§ DATA TO PROCESS
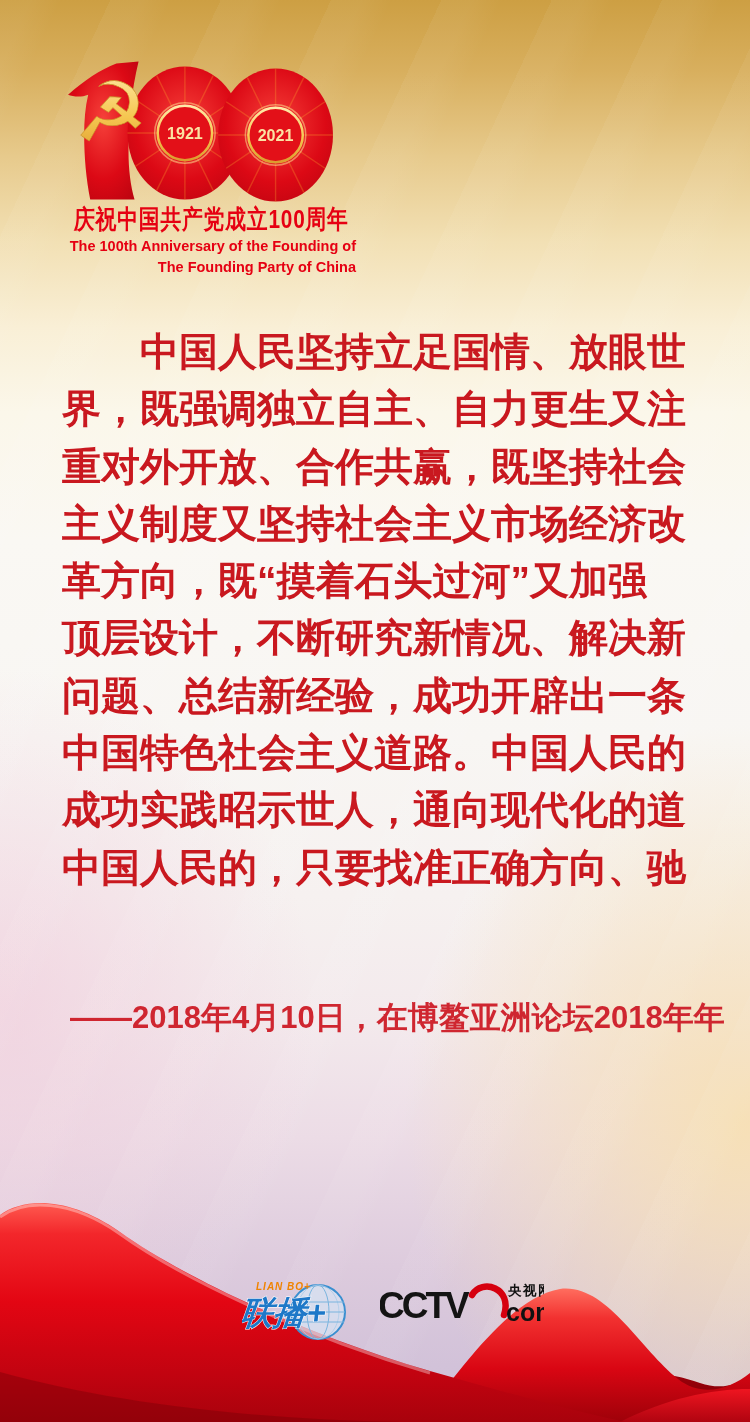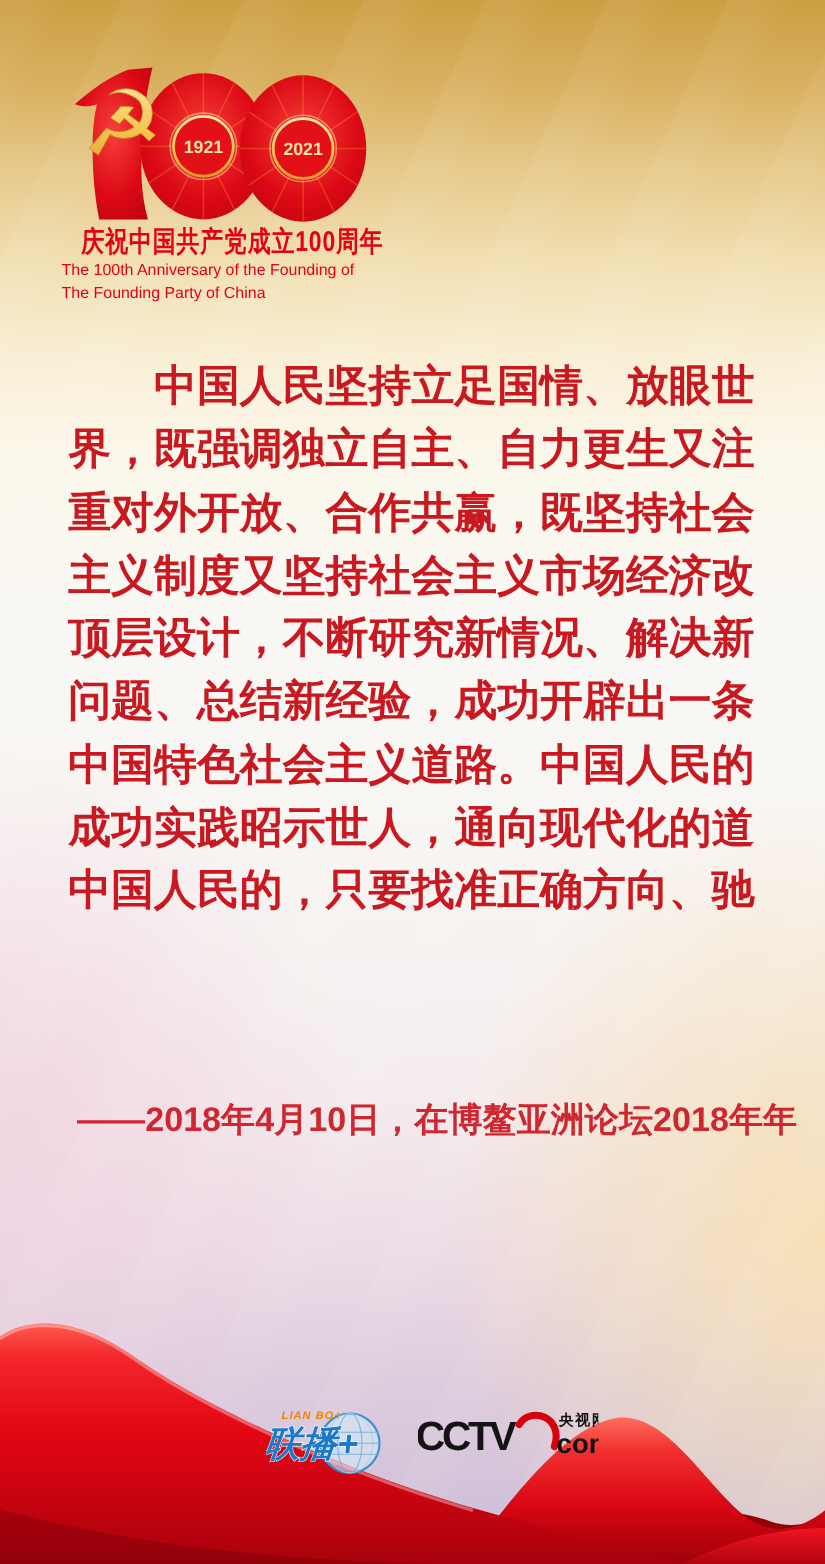--- a/index.html
+++ b/index.html
@@ -16,22 +16,22 @@
     background:radial-gradient(45% 28% at 99% 79%, rgba(247,224,180,.95) 0%, rgba(247,224,180,0) 100%);}
   .glow-pink{position:absolute;inset:0;
     background:radial-gradient(42% 24% at 0% 71%, rgba(240,203,219,.65) 0%, rgba(240,203,219,0) 100%);}
   .streaks{position:absolute;inset:0;opacity:.55;
     background:repeating-linear-gradient(115deg, rgba(255,255,255,.09) 0 28px, rgba(255,255,255,0) 56px 100px);}
 
   
   .logo100{position:absolute;left:62px;top:58px;width:272px;height:152px;}
   .title-cn{position:absolute;left:74px;top:202px;font-size:26px;font-weight:700;color:#e60012;
     letter-spacing:1px;transform:scaleX(.8);transform-origin:left top;white-space:nowrap;}
-  .title-en{position:absolute;left:56px;top:236px;width:300px;text-align:left;color:#e60012;
-    font-size:14.5px;font-weight:400;line-height:21px;}
+  .title-en{position:absolute;left:56px;top:236px;width:300px;text-align:right;color:#e60012;
+    font-size:14.5px;font-weight:700;line-height:21px;}
 
   
   .quote{position:absolute;left:62px;top:323px;width:628px;color:#c9181f;
     font-size:39px;font-weight:700;line-height:57.3px;letter-spacing:0;white-space:nowrap;}
   .quote .indent{padding-left:78px;}
   .attribution{position:absolute;left:70px;top:990px;width:630px;color:#cf2630;
     font-size:31px;font-weight:700;line-height:55px;white-space:nowrap;}
 
   
   .lianbo-logo{position:absolute;left:242px;top:1278px;width:106px;height:64px;}
@@ -115,20 +115,21 @@
   <div class="title-en">
     <div>The 100th Anniversary of the Founding of</div>
     <div>The Founding Party of China</div>
   </div>
 
   <div class="quote">
     <div class="indent">中国人民坚持立足国情、放眼世</div>
     <div>界，既强调独立自主、自力更生又注</div>
     <div>重对外开放、合作共赢，既坚持社会</div>
     <div>主义制度又坚持社会主义市场经济改</div>
+    <div>革方向，既“摸着石头过河”又加强</div>
     <div>顶层设计，不断研究新情况、解决新</div>
     <div>问题、总结新经验，成功开辟出一条</div>
     <div>中国特色社会主义道路。中国人民的</div>
     <div>成功实践昭示世人，通向现代化的道</div>
     <div>中国人民的，只要找准正确方向、驰</div>
   </div>
 
   <div class="attribution">
     <div>——2018年4月10日，在博鳌亚洲论坛2018年年</div>
   </div>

§ EXERCISE REQUIREMENTS
Would you restate word for word every line from the one holding "<div>问题、总结新经验，成功开辟出一条</div>" to the end of the entries, both ends included?

§ OUTPUT OF THE EXERCISE
     <div>问题、总结新经验，成功开辟出一条</div>
     <div>中国特色社会主义道路。中国人民的</div>
     <div>成功实践昭示世人，通向现代化的道</div>
     <div>中国人民的，只要找准正确方向、驰</div>
   </div>
 
   <div class="attribution">
     <div>——2018年4月10日，在博鳌亚洲论坛2018年年</div>
   </div>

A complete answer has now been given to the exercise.